2. **Fix** via coder dispatch with the specific failure context.
3. **Re-verify** the same functional test that failed.
4. **Repeat** until the feature demonstrably works.
A feature is "done" when it passes functional verification, not when the coder returns without errors. The lead agent must never mark a task complete based solely on a clean coder return — the verification step is mandatory.
### Verification Scope by Change Type
| Change type | Minimum verification |
|---|---|
| New API endpoint | HTTP request with expected response verified |
| New UI feature | Browser-based or test-suite verification of render + interaction |
| Full-stack feature | End-to-end: UI → API → DB → response → UI update |
| Data model change | Migration runs + CRUD operations verified through API or ORM |
| Bug fix | Reproduce the bug scenario, verify it no longer occurs |
| Config/settings | Verify the setting changes observable behavior |
| Refactor (no behavior change) | Existing tests pass + spot-check one behavior path |
## Mandatory Quality Pipeline
**The reviewer and tester agents exist to be used — not decoratively.** Every non-trivial feature must go through the quality pipeline. Skipping reviewers or testers to "save time" creates broken features that cost far more time to debug later.

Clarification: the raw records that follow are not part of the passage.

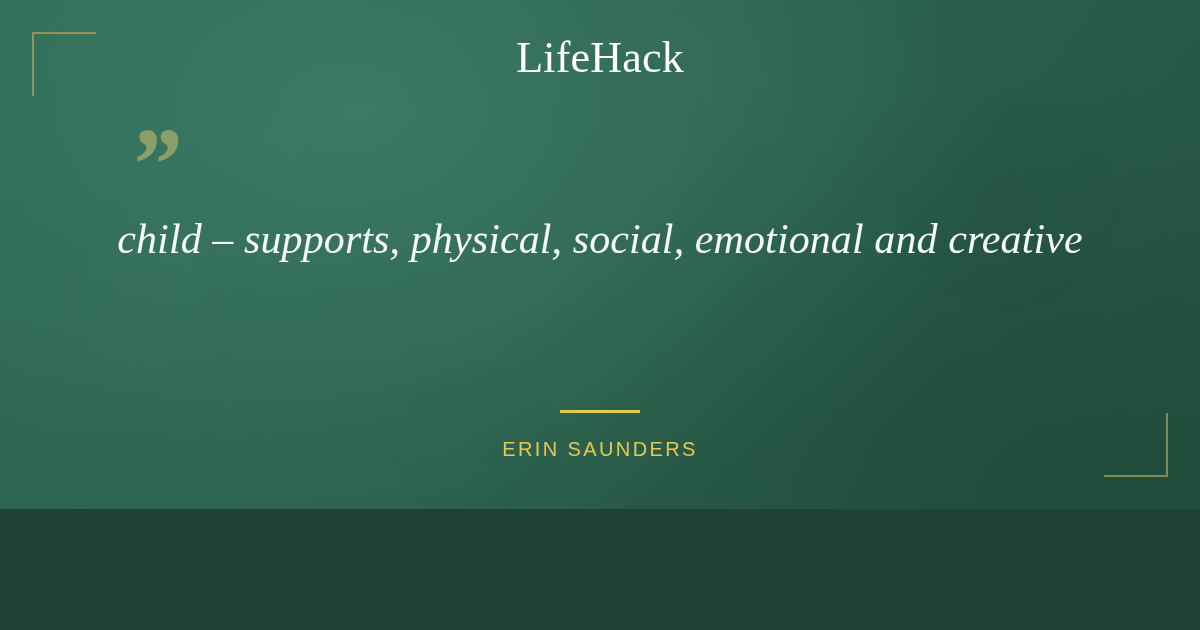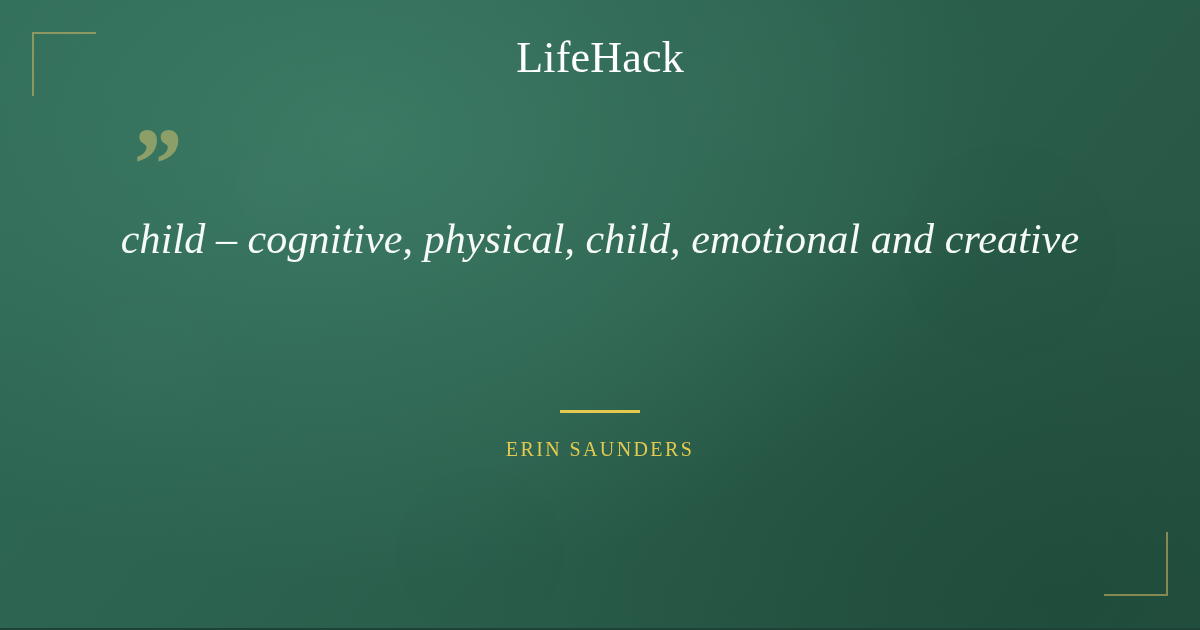--- a/index.html
+++ b/index.html
@@ -7,21 +7,21 @@
     padding: 0;
     background: #1e4336;
   }
   body {
     font-family: "Liberation Sans", sans-serif;
   }
 
   .card {
     position: relative;
     width: 1200px;
-    height: 628px;
+    height: 509px;
     overflow: hidden;
     background-color: #2a6150;
     background-image:
       radial-gradient(ellipse 900px 620px at 30% 22%, rgba(72,140,115,0.55) 0%, rgba(72,140,115,0.22) 42%, rgba(72,140,115,0) 72%),
       radial-gradient(ellipse 760px 520px at 88% 95%, rgba(26,68,52,0.55) 0%, rgba(26,68,52,0.20) 50%, rgba(26,68,52,0) 78%),
       linear-gradient(128deg, #2f6a56 0%, #2c6351 32%, #2a5d4a 62%, #265342 100%);
   }
 
   
   .texture {
@@ -111,21 +111,21 @@
     height: 3px;
     background: #e4c94f;
   }
 
   .author {
     position: absolute;
     top: 438px;
     left: 0;
     width: 100%;
     text-align: center;
-    font-family: Liberation Serif, serif;
+    font-family: Liberation Sans, sans-serif;
     font-size: 20px;
     font-weight: 400;
     letter-spacing: 2.4px;
     color: #e4c94f;
   }
 </style>
 </head>
 <body>
 
 <div class="card">
@@ -133,20 +133,20 @@
   <div class="texture"></div>
 
   <div class="corner corner-tl"></div>
   <div class="corner corner-br"></div>
 
   <div class="logo">LifeHack</div>
 
   <div class="quote-mark">”</div>
 
   <div class="quote-block">
-    <div class="quote-line">child – cognitive, physical, child, emotional and creative</div>
+    <div class="quote-line">child – supports, physical, social, emotional and creative</div>
   </div>
 
   <div class="divider"></div>
 
   <div class="author">ERIN SAUNDERS</div>
 
 </div>
 
 </body></html>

### Minimum Quality Requirements
- **Every feature gets a reviewer pass.** No exceptions for "simple" features — the session transcript showed that even apparently simple features (like provider selection) had critical bugs that a reviewer would have caught.
- **Every feature with user-facing behavior gets a tester pass.** The tester agent must be dispatched for any feature that a user would interact with. The tester validates functional behavior, not just code structure.

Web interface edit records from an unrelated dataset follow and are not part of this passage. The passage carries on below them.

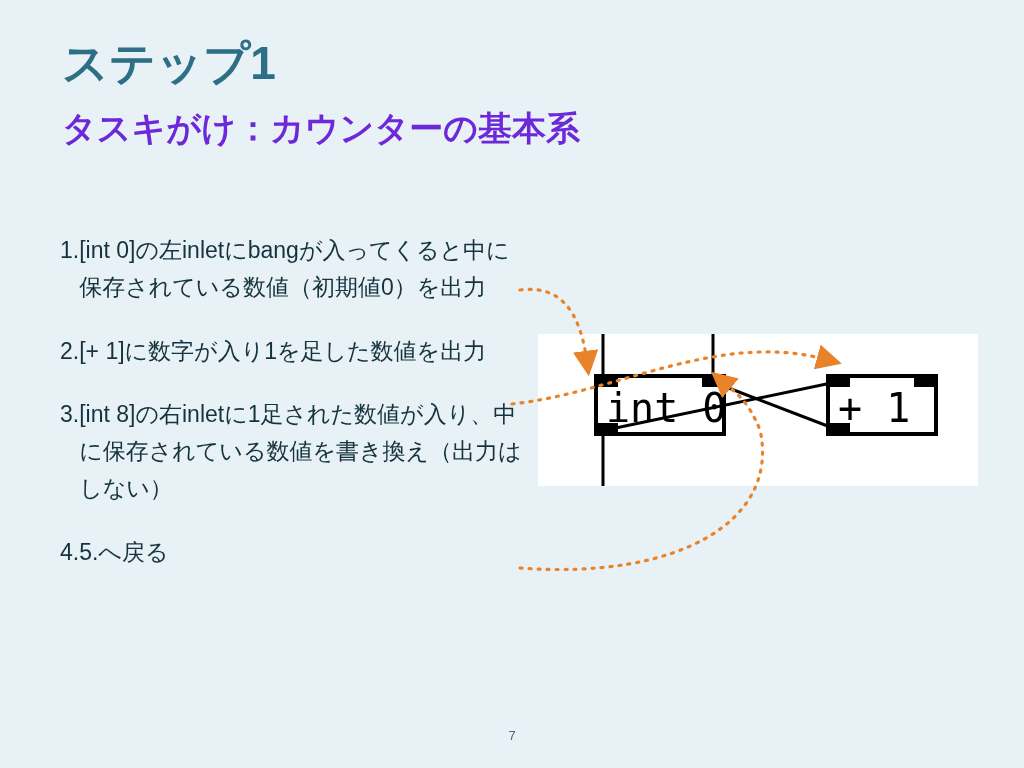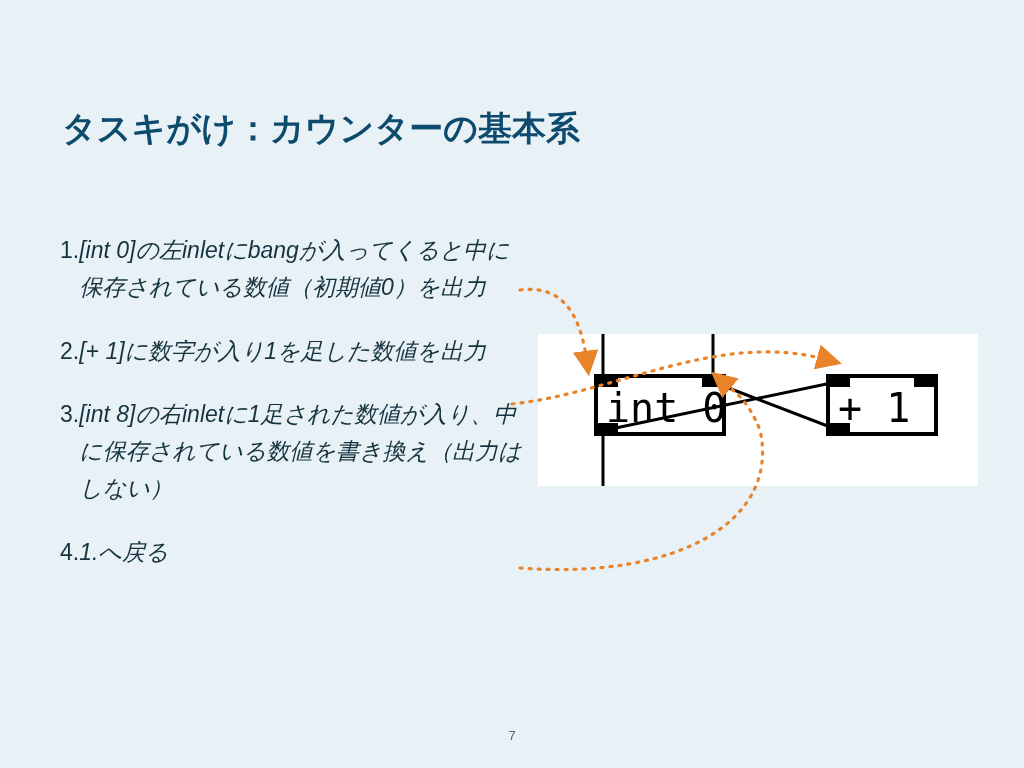--- a/index.html
+++ b/index.html
@@ -28,21 +28,21 @@
     color: #2d6f85;
     letter-spacing: 0px;
     line-height: 1.1;
   }
   .subtitle {
     position: absolute;
     left: 62px;
     top: 108px;
     font-size: 34px;
     font-weight: bold;
-    color: #0c4a6e;
+    color: #6d28d9;
     line-height: 1.2;
   }
   .steps {
     position: absolute;
     left: 60px;
     top: 232px;
     width: 470px;
     color: #15333f;
     font-size: 23px;
     line-height: 1.62;
@@ -51,21 +51,20 @@
     margin-bottom: 26px;
     display: flex;
     align-items: flex-start;
   }
   .step-num {
     flex: 0 0 auto;
     white-space: nowrap;
   }
   .step-text {
     flex: 1 1 auto;
-    font-style: italic;
   }
   .step-last {
     margin-bottom: 0;
   }
   .patch {
     position: absolute;
     left: 538px;
     top: 334px;
     width: 440px;
     height: 152px;
@@ -90,38 +89,39 @@
     text-align: center;
     font-size: 13px;
     color: #4c6b78;
   }
 </style>
 </head>
 <body>
 
 <div class="slide">
 
+  <div class="title">ステップ1</div>
   <div class="subtitle">タスキがけ：カウンターの基本系</div>
 
   <div class="steps">
     <div class="step">
       <span class="step-num">1.</span>
       <span class="step-text">[int 0]の左inletにbangが入ってくると中に保存されている数値（初期値0）を出力</span>
     </div>
     <div class="step">
       <span class="step-num">2.</span>
       <span class="step-text">[+ 1]に数字が入り1を足した数値を出力</span>
     </div>
     <div class="step">
       <span class="step-num">3.</span>
       <span class="step-text">[int 8]の右inletに1足された数値が入り、中に保存されている数値を書き換え（出力はしない）</span>
     </div>
     <div class="step step-last">
       <span class="step-num">4.</span>
-      <span class="step-text">1.へ戻る</span>
+      <span class="step-text">5.へ戻る</span>
     </div>
   </div>
 
   <div class="patch">
     <svg width="440" height="152" viewBox="0 0 440 152" xmlns="http://www.w3.org/2000/svg">
       <rect x="0" y="0" width="440" height="152" fill="#ffffff"></rect>
 
       <line x1="65" y1="0" x2="65" y2="42" stroke="#000000" stroke-width="3"></line>
       <line x1="175" y1="0" x2="175" y2="42" stroke="#000000" stroke-width="3"></line>
       <line x1="65" y1="100" x2="65" y2="152" stroke="#000000" stroke-width="3"></line>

- **Features cannot be batch-validated.** Each feature gets its own review → test cycle. "I'll review all 6 workstreams at the end" is not acceptable — bugs compound and become harder to diagnose.
### The Lead Must Not Skip the Pipeline Under Time Pressure
Even when there are many features to implement, the quality pipeline is non-negotiable. It is better to ship 3 working features than 6 broken ones. If scope must be reduced to maintain quality, reduce scope — do not reduce quality.
## Requirement Understanding Verification
Before implementing a feature, the lead must verify its understanding of what the user actually wants — especially for features involving:
- **User-facing behavior models** (e.g., "the app should learn from my data" vs. "the user manually inputs preferences")
- **Implicit expectations** (e.g., "show available providers" implies showing which ones are *configured*, not just listing all possible providers)
- **Domain-specific concepts** (e.g., in a travel app, "preferences" might mean auto-learned travel patterns, not a settings form)
When in doubt, ask. A 30-second clarification prevents hours of rework on a fundamentally misunderstood feature.
This complements the Clarification Rule above — that rule covers *ambiguous requirements*; this rule covers *requirements that seem clear but may be misunderstood*. The test: "If I'm wrong about what this means, would I build something completely different?" If yes, verify.